Planned Missing Designs and Diagnostic Classification Models
Yon Soo Suh
MS, 2022
Wu, Yingnian
Missing responses are often inevitable in assessments, whether they are intended or not. The problem is not with the missing data itself but how it is dealt with. In fact, as in the case of planned missing (PM) data designs, missing data can even be used to our advantage to promote cost-effectiveness and design efficiency in test development.
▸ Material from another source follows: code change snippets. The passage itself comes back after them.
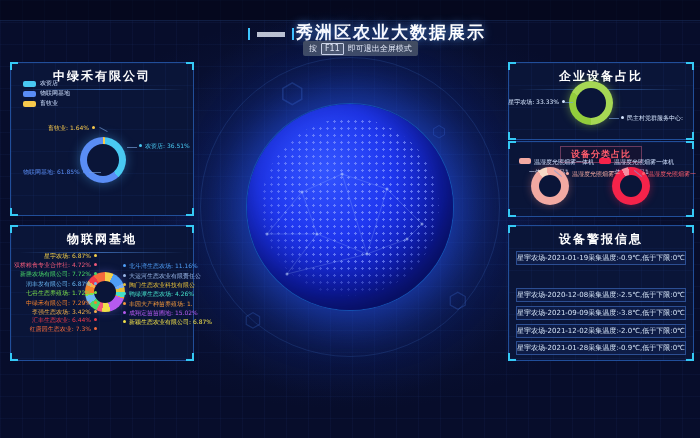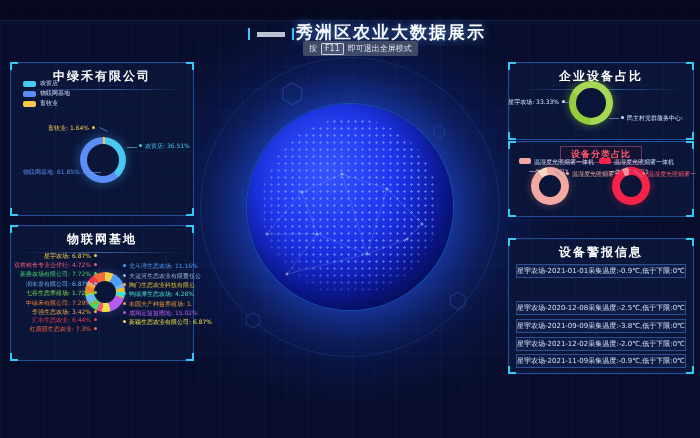"设备警报信息" #panel-alarm { top: 238px -> 225px }
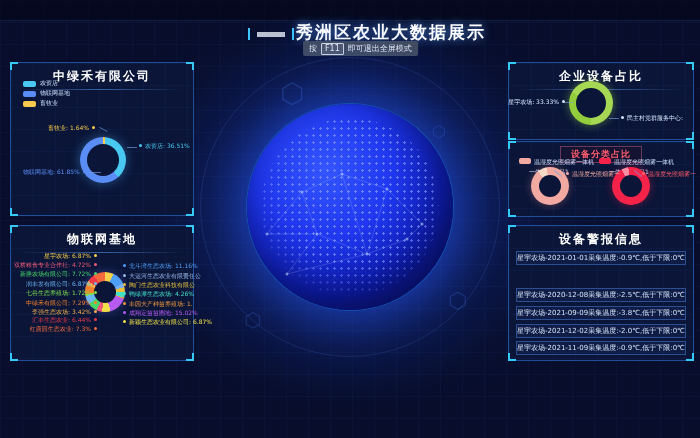"星宇农场-2021-01-01采集温度:-0.9℃,低于下限:0℃" div.alarm-row { text: -2021-01-01 -> -2021-01-19 }
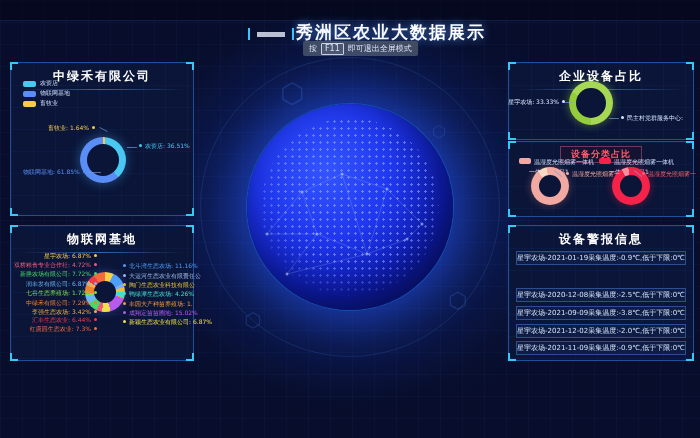"星宇农场-2021-11-09采集温度:-0.9℃,低于下限:0℃" div.alarm-row { text: -2021-11-09 -> -2021-01-28 }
Over the years there has been active research on the impact of, treatment for, and use of different kinds of missing data on psychometric models for assessments with a focus on first classical test theory (CTT) and then item response theory (IRT) models. IRT models have become one of the most popular statistical models for psychometrics and they have been widely used in many educational settings. Nonetheless, in an era of accountability in schools with increased emphasis on providing detailed and formative feedback on individual students, a different flavor of IRT models, coined diagnostic classification models (DCMs), have been fast gaining popularity in the same settings. DCMs specialize in the classification of respondents according to their mastery of a predefined set of underlying cognitive processes called attributes and is well-suited for obtaining diagnostic information about individual attributes as well as their combinations. However, there is scant research on the impact of any kind of missing data that has been tailored specifically to DCMs. As a step toward filling this gap, this study investigates the effect of using a maximum likelihood (ML)-based approach for treating missing data assumed to be missing completely at random (MCAR) under specifically PM design scenarios using simulated data. Key factors of the type of PM design, the number of attributes, the structural model of DCMs, and sample size were experimentally manipulated to examine the extent to which item parameters of DCMs can be recovered and to compare the effects of various design factors. This project adds to the empirical knowledge base on the statistical properties of DCMs in the face of missing data, which in turn are expected to improve the design and use of DCMs in practical settings.